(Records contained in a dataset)
= Beginning of Section =

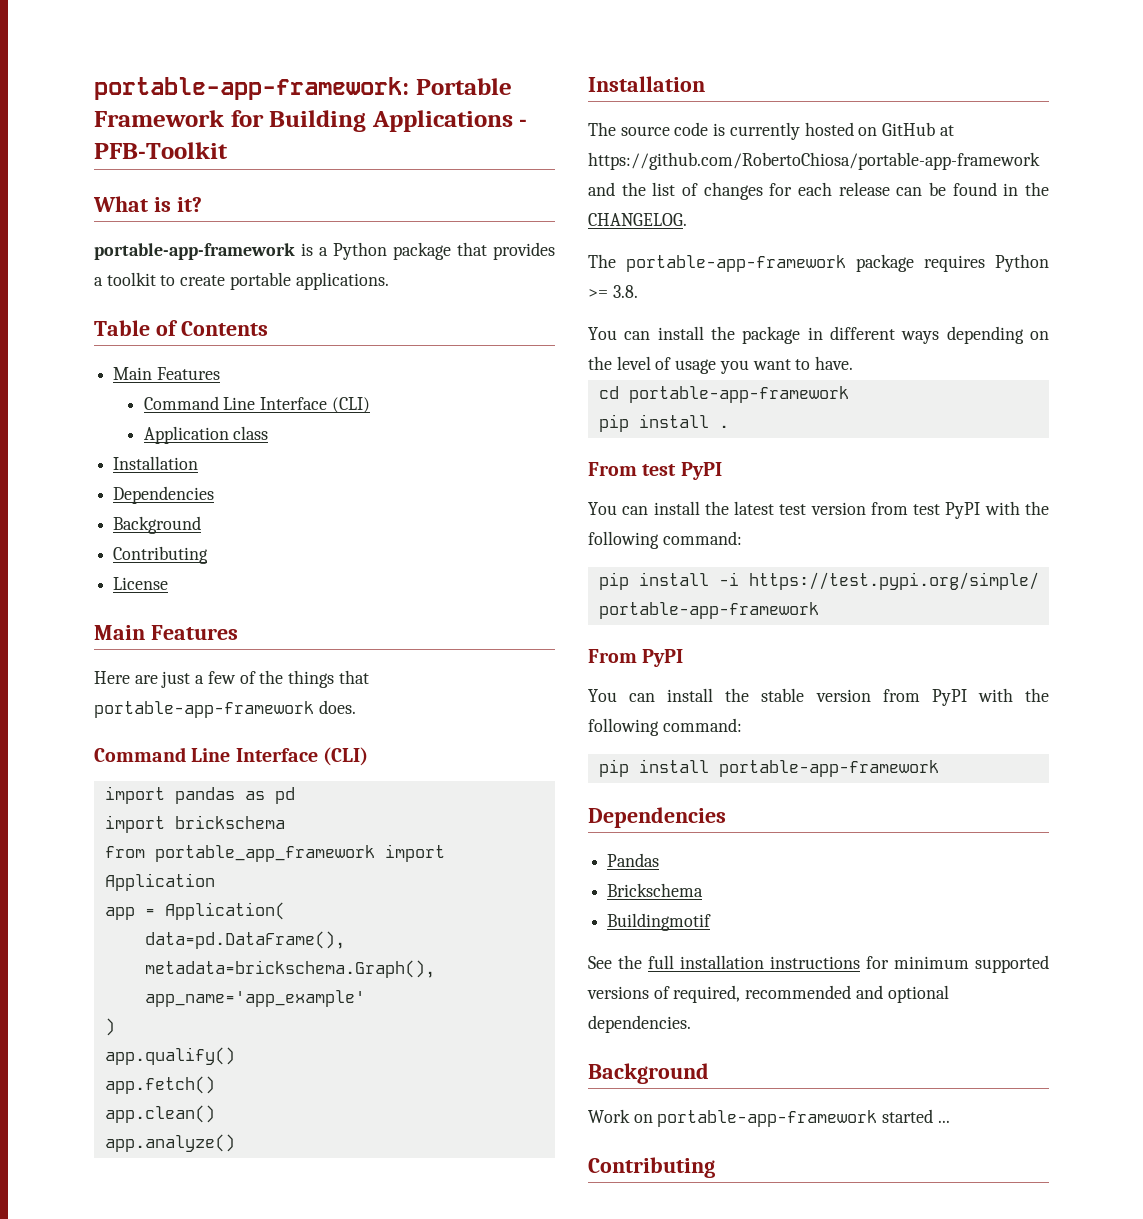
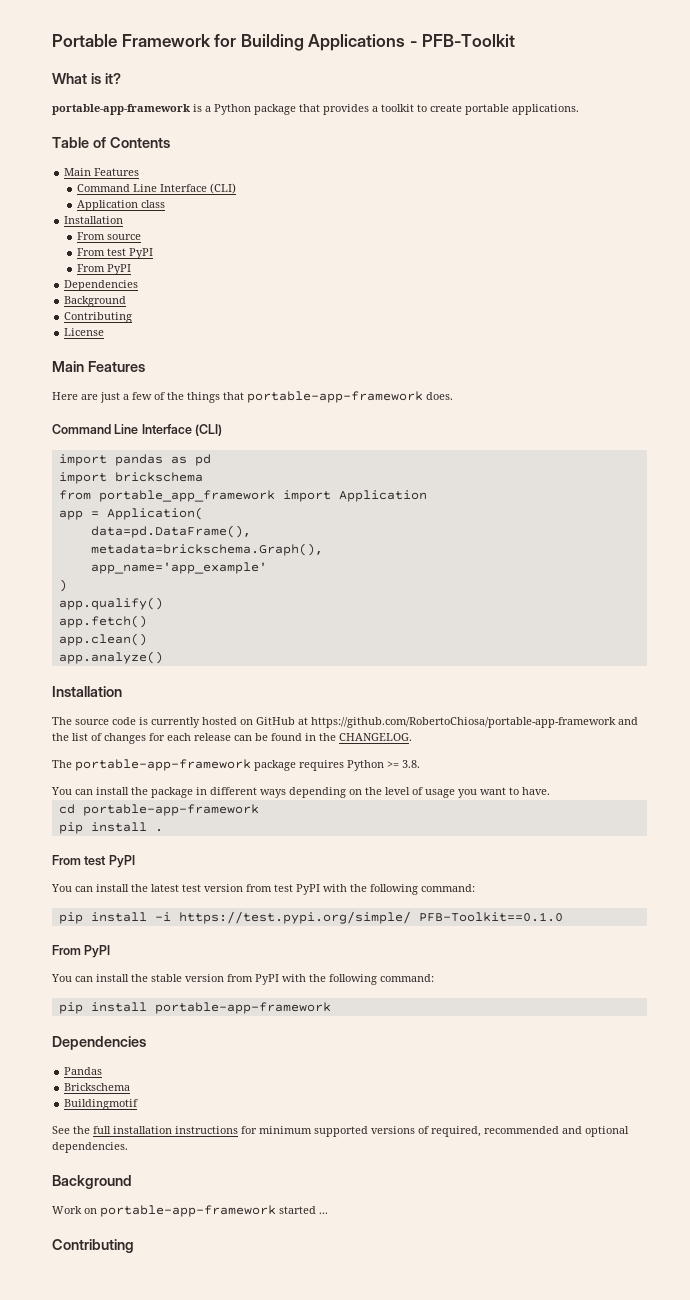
- portable-app-framework: Portable Framework for Building Applications - PFB-Toolkit
+ Portable Framework for Building Applications - PFB-Toolkit
+ From source
+ From test PyPI
+ From PyPI
- pip install -i https://test.pypi.org/simple/ portable-app-framework
+ pip install -i https://test.pypi.org/simple/ PFB-Toolkit==0.1.0

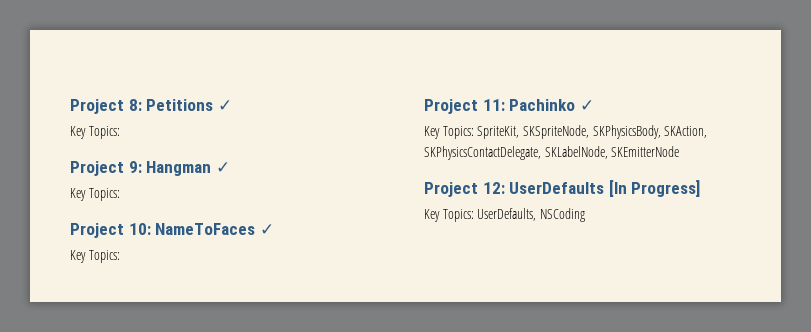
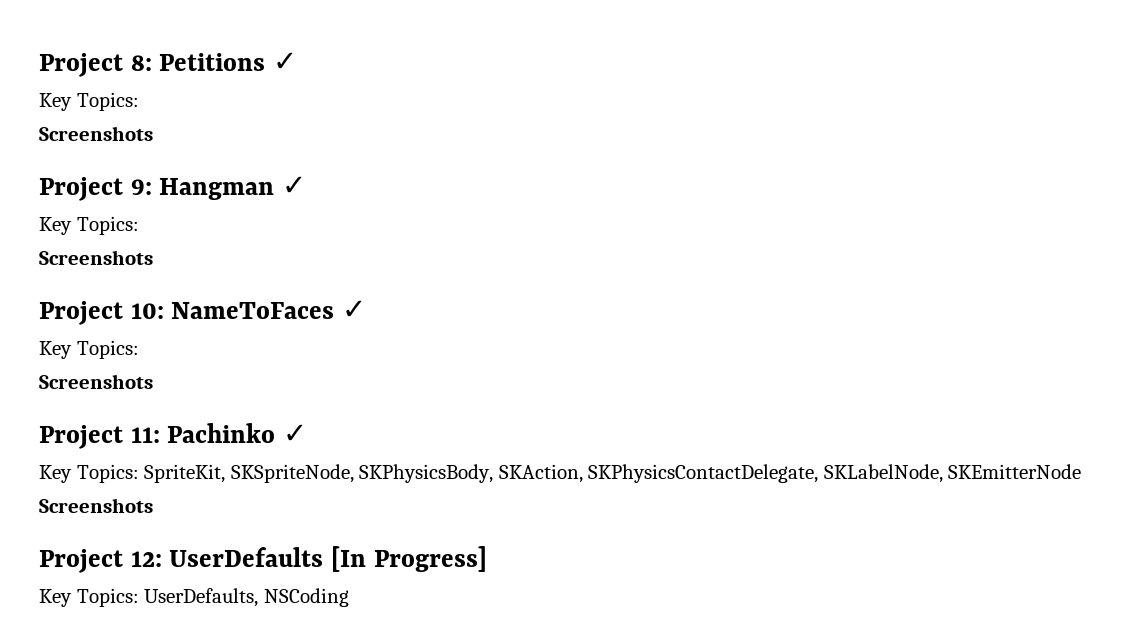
  Project 8: Petitions ✓
  Key Topics:
+ Screenshots
  Project 9: Hangman ✓
  Key Topics:
+ Screenshots
  Project 10: NameToFaces ✓
  Key Topics:
+ Screenshots
  Key Topics: SpriteKit, SKSpriteNode, SKPhysicsBody, SKAction, SKPhysicsContactDelegate, SKLabelNode, SKEmitterNode
+ Screenshots

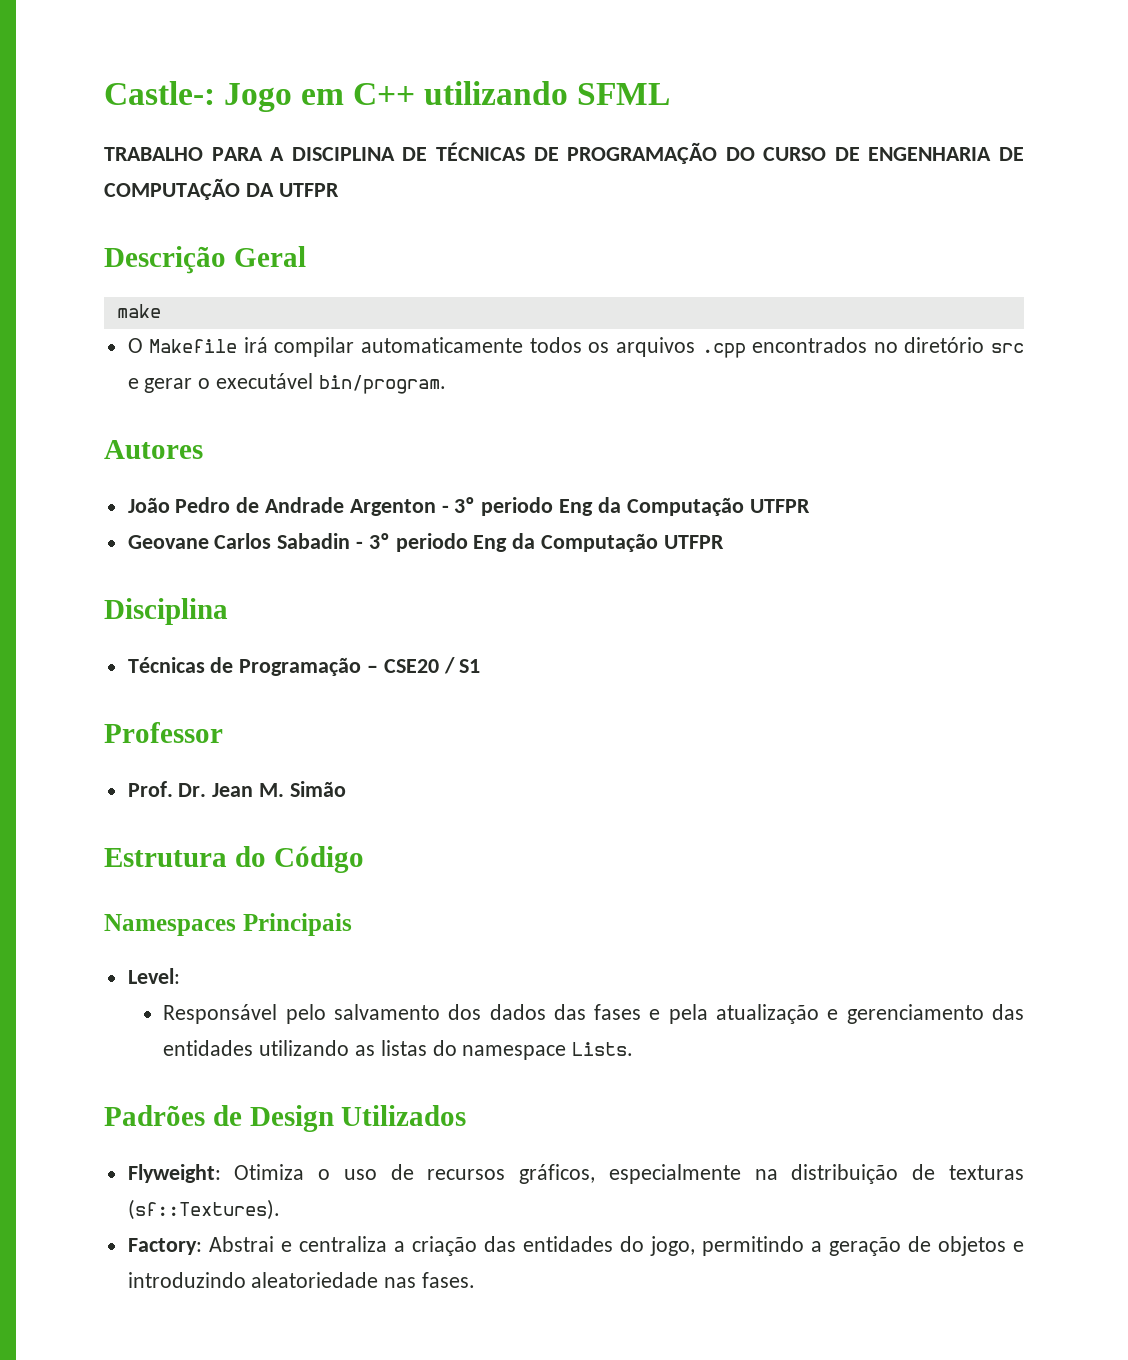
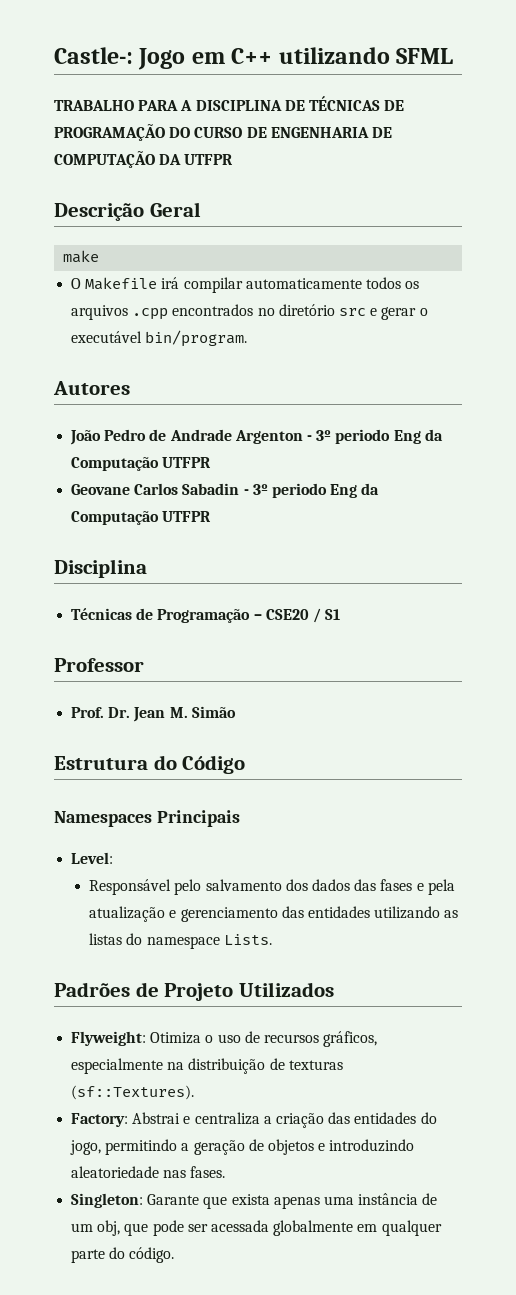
- Padrões de Design Utilizados
+ Padrões de Projeto Utilizados
+ Singleton: Garante que exista apenas uma instância de um obj, que pode ser acessada globalmente em qualquer parte do código.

= End of Section =

_Work order_.
The records shown above are to be repeated exactly, with the pictures left out.

_Written response_.
- portable-app-framework: Portable Framework for Building Applications - PFB-Toolkit
+ Portable Framework for Building Applications - PFB-Toolkit
+ From source
+ From test PyPI
+ From PyPI
- pip install -i https://test.pypi.org/simple/ portable-app-framework
+ pip install -i https://test.pypi.org/simple/ PFB-Toolkit==0.1.0

  Project 8: Petitions ✓
  Key Topics:
+ Screenshots
  Project 9: Hangman ✓
  Key Topics:
+ Screenshots
  Project 10: NameToFaces ✓
  Key Topics:
+ Screenshots
  Key Topics: SpriteKit, SKSpriteNode, SKPhysicsBody, SKAction, SKPhysicsContactDelegate, SKLabelNode, SKEmitterNode
+ Screenshots

- Padrões de Design Utilizados
+ Padrões de Projeto Utilizados
+ Singleton: Garante que exista apenas uma instância de um obj, que pode ser acessada globalmente em qualquer parte do código.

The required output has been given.